» **WHAT THE EXERCISE ASKS**: Set the pictures aside and return each record below precisely as written.

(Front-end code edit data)
Segment Open
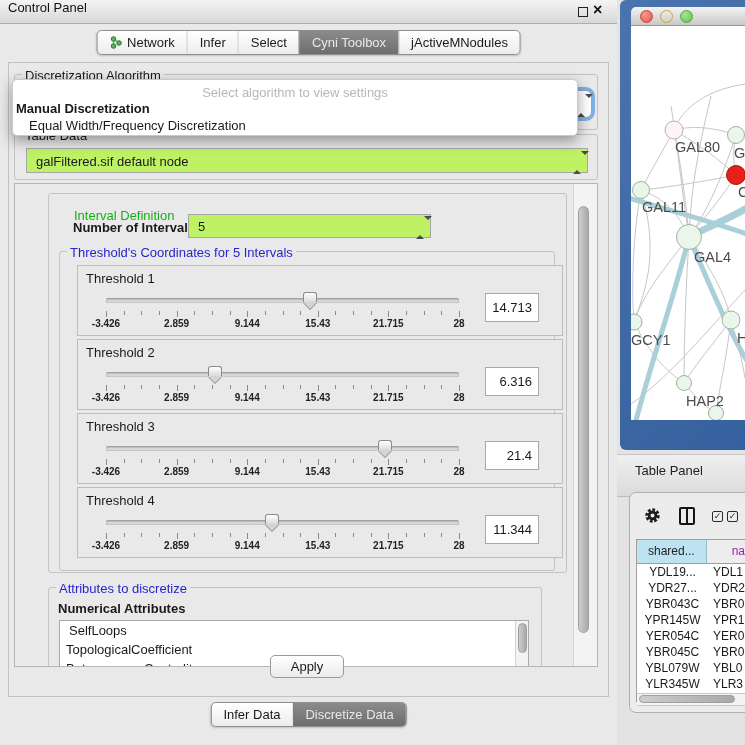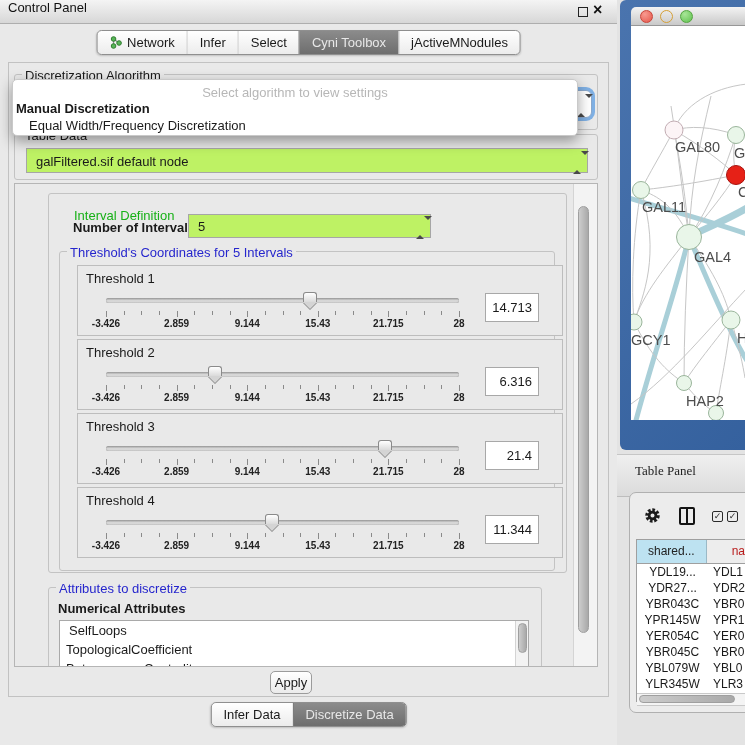--- a/index.html
+++ b/index.html
@@ -79,7 +79,7 @@
   .tl{position:absolute;top:3px;width:13px;height:13px;border-radius:50%;}
   #net-canvas{position:absolute;left:631px;top:26px;width:114px;height:394px;background:#fff;overflow:hidden;}
   #tp-bar{position:absolute;left:617px;top:454px;width:128px;height:43px;
-    background:linear-gradient(180deg,#efefef,#dbdbdb);border-top:1px solid #c6c6c6;border-bottom:1px solid #bdbdbd;font-family:Liberation Serif, serif;}
+    background:linear-gradient(180deg,#efefef,#dbdbdb);border-top:1px solid #c6c6c6;border-bottom:1px solid #bdbdbd;}
   #tp-title{position:absolute;left:18px;top:8px;color:#222;}
   #tp-box{position:absolute;left:629px;top:492px;width:120px;height:221px;background:#ececec;
     border:1px solid #b0b0b0;border-radius:7px 0 0 7px;}

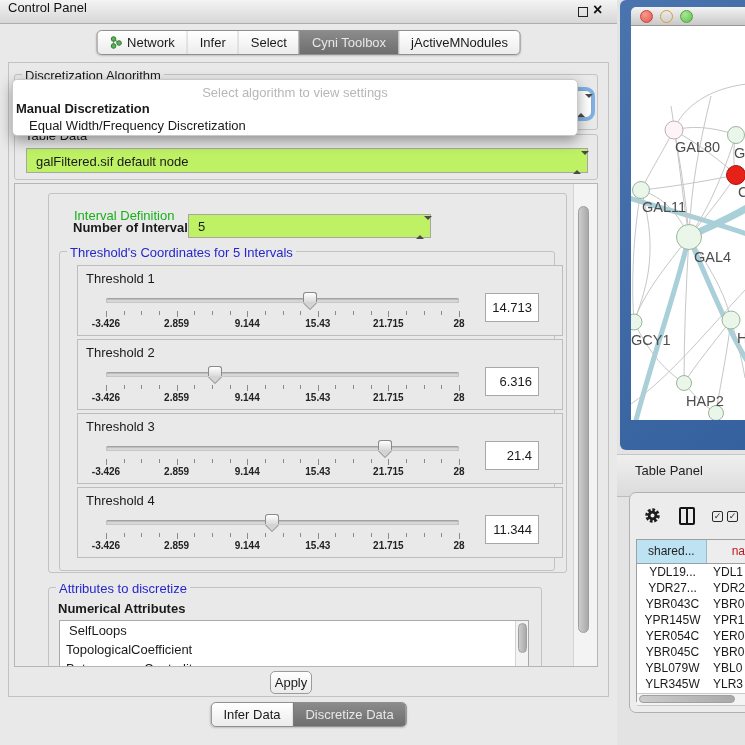--- a/index.html
+++ b/index.html
@@ -90,7 +90,7 @@
   #tbl-header{position:absolute;left:636px;top:539px;height:25px;width:109px;display:flex;border:1px solid #9f9f9f;border-right:none;}
   #tbl-header .h1{width:70px;background:var(--c-header_blue);border-right:1px solid #9bb9c6;
     text-align:center;line-height:23px;font-size:12px;color:#222;}
-  #tbl-header .h2{flex:1;background:#ededed;line-height:23px;font-size:12px;color:#b91c1c;padding-left:25px;}
+  #tbl-header .h2{flex:1;background:#ededed;line-height:23px;font-size:12px;color:#a21caf;padding-left:25px;}
   #tbl-body{position:absolute;left:636px;top:564px;width:109px;height:138px;background:#fff;
     border-left:1px solid #9f9f9f;overflow:hidden;font-size:12px;}
   #tbl-body .row{display:flex;height:16px;line-height:16px;}

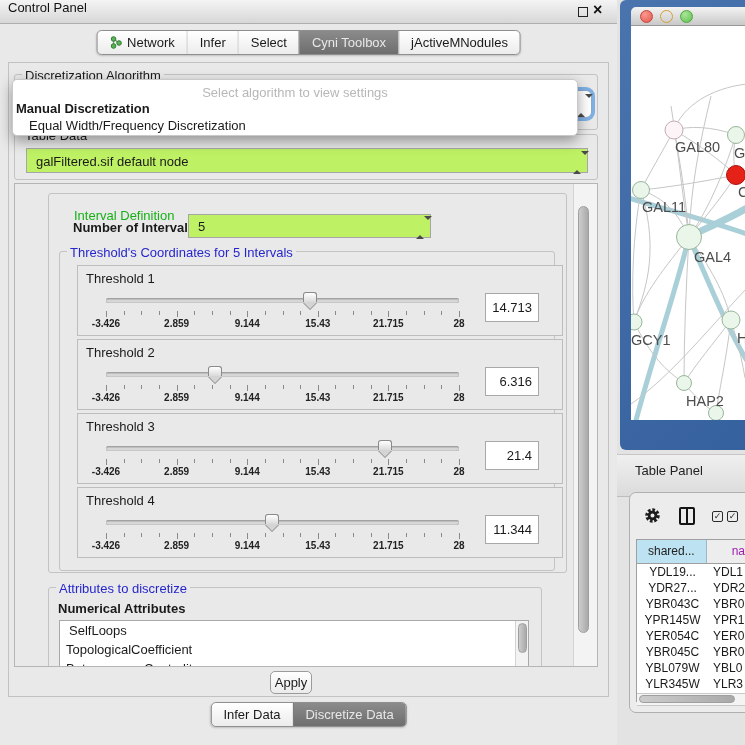--- a/index.html
+++ b/index.html
@@ -360,7 +360,7 @@
     </div>
   </div>
 
-  <div class="mac-btn" style="left:270px;top:671px;width:42px;height:23px;line-height:21px;">Apply</div>
+  <div class="mac-btn" style="left:270px;top:655px;width:74px;height:23px;line-height:21px;">Apply</div>
 
   <div id="bottom-tabs" class="tabbar">
     <div class="tab">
Segment Closed
» **EXPECTED ANSWER**:
--- a/index.html
+++ b/index.html
@@ -79,7 +79,7 @@
   .tl{position:absolute;top:3px;width:13px;height:13px;border-radius:50%;}
   #net-canvas{position:absolute;left:631px;top:26px;width:114px;height:394px;background:#fff;overflow:hidden;}
   #tp-bar{position:absolute;left:617px;top:454px;width:128px;height:43px;
-    background:linear-gradient(180deg,#efefef,#dbdbdb);border-top:1px solid #c6c6c6;border-bottom:1px solid #bdbdbd;font-family:Liberation Serif, serif;}
+    background:linear-gradient(180deg,#efefef,#dbdbdb);border-top:1px solid #c6c6c6;border-bottom:1px solid #bdbdbd;}
   #tp-title{position:absolute;left:18px;top:8px;color:#222;}
   #tp-box{position:absolute;left:629px;top:492px;width:120px;height:221px;background:#ececec;
     border:1px solid #b0b0b0;border-radius:7px 0 0 7px;}

--- a/index.html
+++ b/index.html
@@ -90,7 +90,7 @@
   #tbl-header{position:absolute;left:636px;top:539px;height:25px;width:109px;display:flex;border:1px solid #9f9f9f;border-right:none;}
   #tbl-header .h1{width:70px;background:var(--c-header_blue);border-right:1px solid #9bb9c6;
     text-align:center;line-height:23px;font-size:12px;color:#222;}
-  #tbl-header .h2{flex:1;background:#ededed;line-height:23px;font-size:12px;color:#b91c1c;padding-left:25px;}
+  #tbl-header .h2{flex:1;background:#ededed;line-height:23px;font-size:12px;color:#a21caf;padding-left:25px;}
   #tbl-body{position:absolute;left:636px;top:564px;width:109px;height:138px;background:#fff;
     border-left:1px solid #9f9f9f;overflow:hidden;font-size:12px;}
   #tbl-body .row{display:flex;height:16px;line-height:16px;}

--- a/index.html
+++ b/index.html
@@ -360,7 +360,7 @@
     </div>
   </div>
 
-  <div class="mac-btn" style="left:270px;top:671px;width:42px;height:23px;line-height:21px;">Apply</div>
+  <div class="mac-btn" style="left:270px;top:655px;width:74px;height:23px;line-height:21px;">Apply</div>
 
   <div id="bottom-tabs" class="tabbar">
     <div class="tab">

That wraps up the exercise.